Integrate In anyway possible.

Hi everyone! Today we are asked in class to solve an integral in anyway that we know. The given integral is $\int \frac{x^4}{x-1}dx$ . She hints that it is possible to solve it using integration by parts, and I see that I might have to use tablature method to find the integral since I have to reduce $x^4$ to zero power. But I said, screw it! So I attempted to do it by doing somewhat partial fraction. So here's what I did:

1)I did a long division so that:

$\frac{x^4}{x-1}=x^3+x^2+x+1+\frac{1}{x-1}$

2)Turns out I don't have to solve for a partial fraction so:

$\int \frac{x^4}{x-1}dx= \int x^3+x^2+x+1+\frac{1}{x-1}dx$

3)So that if we integrate it, it becomes:

$\int \frac{x^4}{x-1}dx=\frac{x^4}{4}+\frac{x^3}{3}+\frac{x^2}{2}+x+l n\left |x-1\right |+c$

Is that solution good enough? Not really sure about it. Anyone got any ideas to evaluate the integral more efficiently? Thanks a lot in advance!:D
February 12th 2013, 11:33 PM
Prove It

Re: Integrate In anyway possible.

Quote:

Originally Posted by EliteAndoy

Hi everyone! Today we are asked in class to solve an integral in anyway that we know. The given integral is $\int \frac{x^4}{x-1}dx$ . She hints that it is possible to solve it using integration by parts, and I see that I might have to use tablature method to find the integral since I have to reduce $x^4$ to zero power. But I said, screw it! So I attempted to do it by doing somewhat partial fraction.
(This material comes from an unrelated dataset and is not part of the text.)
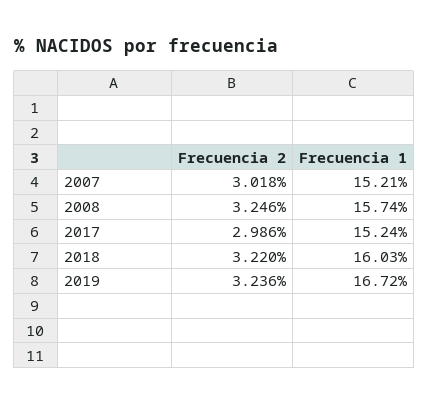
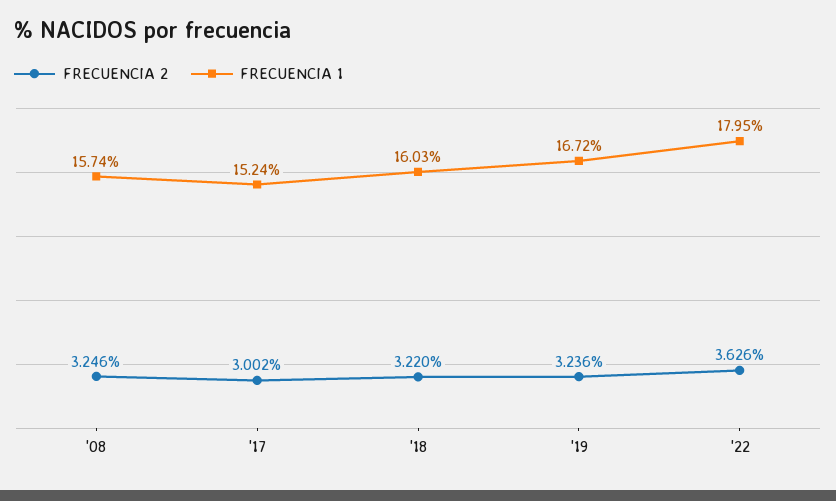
Frecuencia 2, 2007: 3.018 -> none
Frecuencia 1, 2007: 15.21 -> none
Frecuencia 2, 2017: 2.986 -> 3.002
Frecuencia 2, '22: none -> 3.626
Frecuencia 1, '22: none -> 17.95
So here's what I did:

1)I did a long division so that:

$\frac{x^4}{x-1}=x^3+x^2+x+1+\frac{1}{x-1}$

2)Turns out I don't have to solve for a partial fraction so:

$\int \frac{x^4}{x-1}dx= \int x^3+x^2+x+1+\frac{1}{x-1}dx$

3)So that if we integrate it, it becomes:

$\int \frac{x^4}{x-1}dx=\frac{x^4}{4}+\frac{x^3}{3}+\frac{x^2}{2}+x+l n\left |x-1\right |+c$

Is that solution good enough? Not really sure about it. Anyone got any ideas to evaluate the integral more efficiently? Thanks a lot in advance!:D

Let $\displaystyle \begin{align*} u = x - 1 \implies du = dx \end{align*}$ and the integral becomes

$\displaystyle \begin{align*} \int{\frac{x^4}{x - 1}\,dx} &= \int{\frac{\left( u + 1 \right)^4}{u}\,du} \\ &= \int{\frac{u^4 + 4u^3 + 6u^2 + 4u + 1}{u}\,du} \\ &= \int{u^3 + 4u^2 + 6u + 4 + \frac{1}{u} \,du} \\ &= \frac{u^4}{4} + \frac{4u^3}{3} + 3u^2 + 4u + \ln{|u|} + C \\ &= \frac{ \left( x - 1 \right)^4 }{4} + \frac{ 4\left( x - 1 \right)^3}{3} + 3\left( x - 1 \right)^2 + 4 \left( x- 1 \right) + \ln{ \left| x - 1 \right| } + C \end{align*}$
February 12th 2013, 11:40 PM
EliteAndoy

Re: Integrate In anyway possible.

That also works, but still I'm not certain if my solution is correct. What do you think? :D
February 12th 2013, 11:56 PM
MINOANMAN

Re: Integrate In anyway possible.

yes your solution is correct
the best way to solve it is the one discribed by prove it.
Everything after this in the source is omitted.